Nous revenons de trois semaines de visite dans ma chère Grande Île, avec en particulier une longue balade sur la côte est et la remontée du canal des Pangalanes, créé en 1898 par M.Brick, à l’époque directeur des travaux publics, d’où le nom de la ville principale, Brickaville. Il s’agit en fait d’une série de lacs, certains très grands, reliés par un canal creusé grâce (si l’on peut dire) à la main d’œuvre forcée – comme l’a été le chemin de fer. Telles étaient les pratiques coloniales sous Gallieni. Cette voie d’eau (son nom veut dire ”qui relie deux points d’eau”) court parallèlement à l’Océan indien sur 700 km, de Tamatave à Farafangana, et pourrait être un axe de commerce important.

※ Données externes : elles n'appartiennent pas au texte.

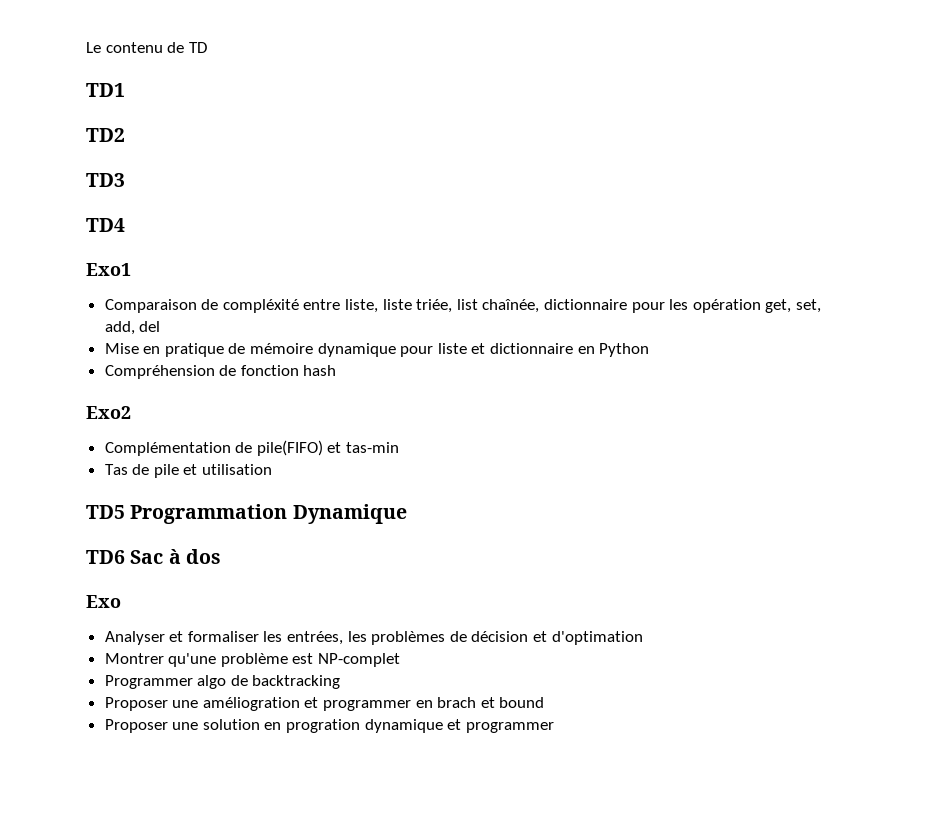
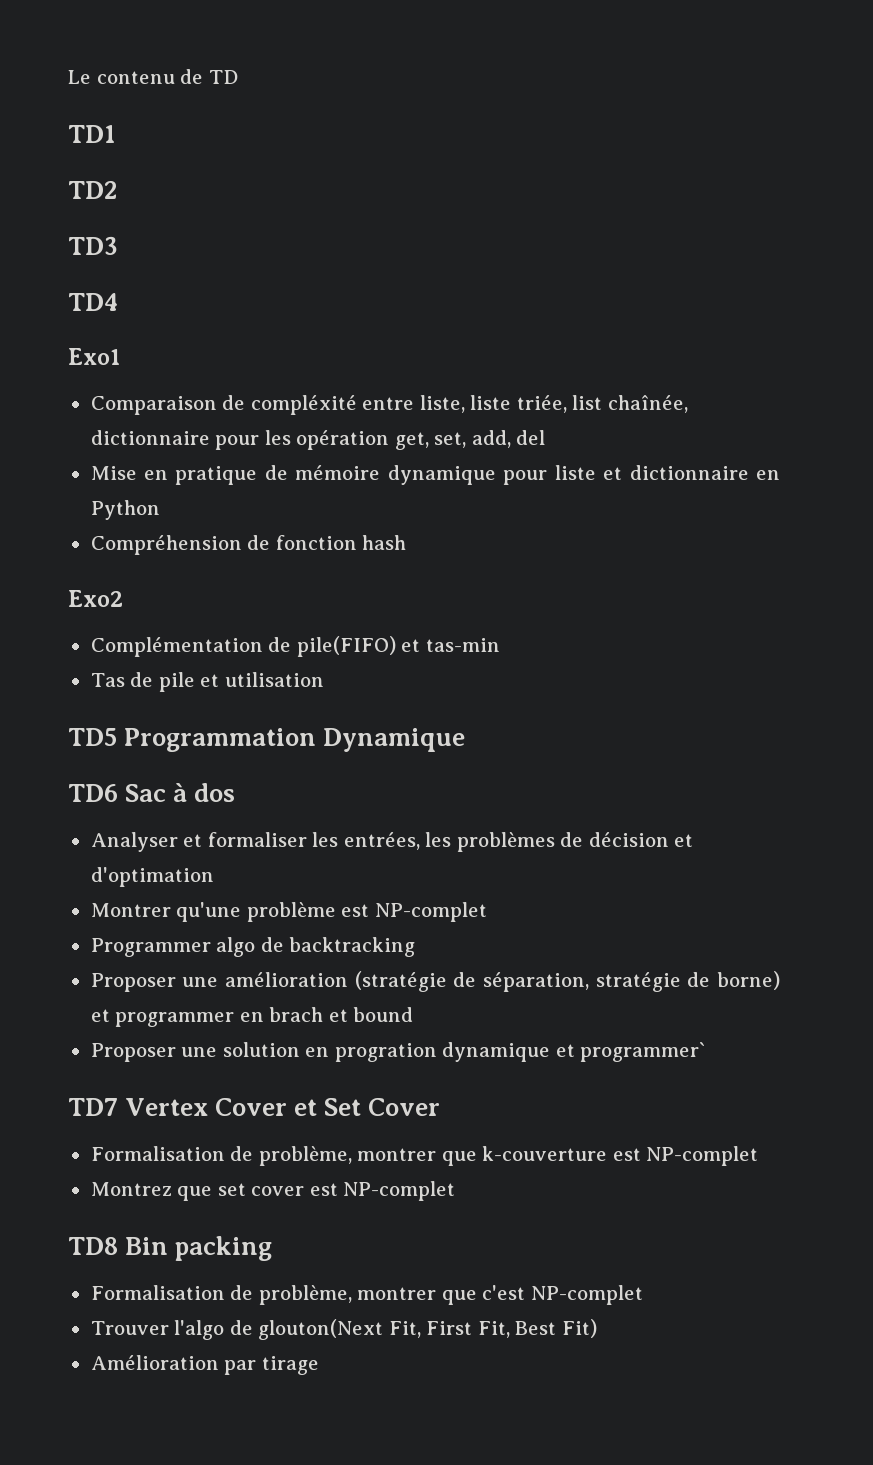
- Exo
- Proposer une améliogration et programmer en brach et bound
+ Proposer une amélioration (stratégie de séparation, stratégie de borne) et programmer en brach et bound
- Proposer une solution en progration dynamique et programmer
+ Proposer une solution en progration dynamique et programmer`
+ TD7 Vertex Cover et Set Cover
+ Formalisation de problème, montrer que k-couverture est NP-complet
+ Montrez que set cover est NP-complet
+ TD8 Bin packing
+ Formalisation de problème, montrer que c'est NP-complet
+ Trouver l'algo de glouton(Next Fit, First Fit, Best Fit)
+ Amélioration par tirage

Malheureusement la situation économique fait qu’il n’est utilisé que par les pêcheurs des villages riverains qui y installent leurs nasses à poisson et à crevettes, qu’ils relèvent en pirogue. Quelques pinasses relient les villages, chargées de voyageurs et de charbon de bois.
C’est d’autant plus dommage que les paysages sont d’une grande beauté et que les cultures qui bordent le canal sont riches : girofle, poivre, riz, vanille, litchis, mangues, cultures vivrières…auxquels s’ajoute l’élevage de zébus. De plus, il suffit de traverser le cordon lagunaire qui sépare le canal de l’océan pour trouver une plage de sable fin de 500 km de long, bordée de cocotiers, qui ferait le bonheur de millions de touristes. Les villageois sont très accueillants et fiers de la visite que vous leur rendez : ils vous montrent leurs talents d’artisans : tissage, vannerie, travail du bois, et vous offrent un merveilleux repas de poisson.
Mais comme il n’y a pas d’hôtels, ni de routes carrossables sans parler d’autres infrastructures essentielles, il n’y a aucun visiteur. Nous avons toute cette beauté pour nous tous seuls, ce dont on pourrait se réjouir égoïstement, si ce n’était une énorme perte pour le développement du pays.
Une des raisons, juridique, est que seuls les Malgaches peuvent être propriétaires de la terre et des maisons, ce qui interdit les investissements étrangers. L’autre obstacle est la culture malgache qui considère la terre comme sacrée et réservée aux ancêtres : elle ne doit donc pas être “souillée” par les étrangers.